Personal information
- National team: United Kingdom
- Born: 17 July 1912 Bradford, England
- Died: 21 December 2000 (aged 88) Bradford, England
- Height: 173 cm (5 ft 8 in)

Sport
- Sport: Wrestling
- Weight class: Featherweight
- Club: Manningham All Round Sports Club

Medal record
Men's freestyle wrestling
Representing England
British Championships
| Gold medal – first place | 1933 | Featherweight |
| Gold medal – first place | 1934 | Featherweight |
| Gold medal – first place | 1935 | Featherweight |
| Gold medal – first place | 1936 | Featherweight |

= Norman Morrell =

British wrestler (1912–2000)

Norman Morrell (17 July 1912 – 21 December 2000) was a British wrestler. He competed at the 1936 Summer Olympics in both freestyle and Greco-Roman wrestling. Morrell was a four-time British freestyle wrestling champion, having won the featherweight (63 kg/139 lb) division from 1933 to 1936. He also won national championships in Cumberland and Westmorland wrestling.

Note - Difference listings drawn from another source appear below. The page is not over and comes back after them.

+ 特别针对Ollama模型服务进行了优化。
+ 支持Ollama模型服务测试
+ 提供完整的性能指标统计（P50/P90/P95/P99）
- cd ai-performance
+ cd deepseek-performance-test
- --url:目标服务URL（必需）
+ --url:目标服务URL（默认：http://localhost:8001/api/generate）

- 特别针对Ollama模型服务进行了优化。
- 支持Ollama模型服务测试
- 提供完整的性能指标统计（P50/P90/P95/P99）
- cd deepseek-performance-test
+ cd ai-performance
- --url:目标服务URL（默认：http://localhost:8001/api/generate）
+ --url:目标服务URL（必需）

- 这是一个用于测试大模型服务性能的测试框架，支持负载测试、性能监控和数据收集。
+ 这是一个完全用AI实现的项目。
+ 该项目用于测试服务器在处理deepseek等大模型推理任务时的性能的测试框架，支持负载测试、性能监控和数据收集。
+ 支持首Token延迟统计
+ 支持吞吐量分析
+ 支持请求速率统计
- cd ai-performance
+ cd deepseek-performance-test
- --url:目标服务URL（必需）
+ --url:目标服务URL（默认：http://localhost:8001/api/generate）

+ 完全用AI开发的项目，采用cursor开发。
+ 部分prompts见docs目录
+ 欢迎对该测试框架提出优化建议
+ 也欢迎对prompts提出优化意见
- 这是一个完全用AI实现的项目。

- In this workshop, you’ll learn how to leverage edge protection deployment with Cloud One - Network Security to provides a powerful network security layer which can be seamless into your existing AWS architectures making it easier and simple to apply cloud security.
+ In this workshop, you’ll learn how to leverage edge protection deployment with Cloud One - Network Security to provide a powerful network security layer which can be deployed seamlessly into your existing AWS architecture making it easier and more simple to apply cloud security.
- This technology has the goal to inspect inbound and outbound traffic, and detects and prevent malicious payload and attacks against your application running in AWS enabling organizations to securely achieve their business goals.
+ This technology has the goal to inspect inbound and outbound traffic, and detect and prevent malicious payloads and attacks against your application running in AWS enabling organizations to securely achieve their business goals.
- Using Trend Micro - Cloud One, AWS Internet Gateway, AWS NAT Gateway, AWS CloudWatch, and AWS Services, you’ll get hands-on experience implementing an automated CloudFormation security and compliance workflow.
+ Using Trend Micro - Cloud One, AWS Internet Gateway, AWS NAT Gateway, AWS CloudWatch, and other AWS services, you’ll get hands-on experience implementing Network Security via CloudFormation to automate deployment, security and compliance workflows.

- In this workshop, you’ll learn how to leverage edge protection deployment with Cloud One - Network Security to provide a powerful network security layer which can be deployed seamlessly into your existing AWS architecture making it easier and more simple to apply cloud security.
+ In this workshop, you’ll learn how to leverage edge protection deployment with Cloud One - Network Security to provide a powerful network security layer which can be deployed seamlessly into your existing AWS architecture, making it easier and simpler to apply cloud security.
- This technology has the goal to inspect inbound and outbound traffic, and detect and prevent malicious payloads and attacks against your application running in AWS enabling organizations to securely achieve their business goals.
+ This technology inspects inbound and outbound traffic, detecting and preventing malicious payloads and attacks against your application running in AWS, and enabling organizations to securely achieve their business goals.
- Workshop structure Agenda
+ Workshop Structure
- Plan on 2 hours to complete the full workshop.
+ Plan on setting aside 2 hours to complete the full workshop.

Morrell became a pro wrestler sometime after the 1936 Olympics. He grew to dislike the disorganised and scandalous state of pro wrestling at the time and became a promoter and trainer in the early 1940s. In October 1943, Morrell arranged a meeting that led to the formation of the British Wrestling Federation (BWF). Although described as a trade union, it intended to promote its own tournaments and champions. After the war, Morrell wrote a ruleset that would become Mountevans rules, comparable to Queensberry Rules in boxing. Partnering with Edward Evans, 1st Baron Mountevans to legitimise pro wrestling, Mountevans champions were established, comparable to the Lonsdale Belt. Morrell was a leading member of Joint Promotions and trained wrestlers at his gym in Bradford including George Kidd. He engaged in public disputes in defense of pro wrestling with Atholl Oakeley and Don Branch. Oakeley publicly apologised after a legal dispute with Morrell. Branch, previously a wrestler and referee for Morrell, orchestrated a public exposé of pro wrestling but left the country after Morrell's aggressive rebuttals and a public challenge.

Morrell died at his home on 21 December 2000, at the age of 88.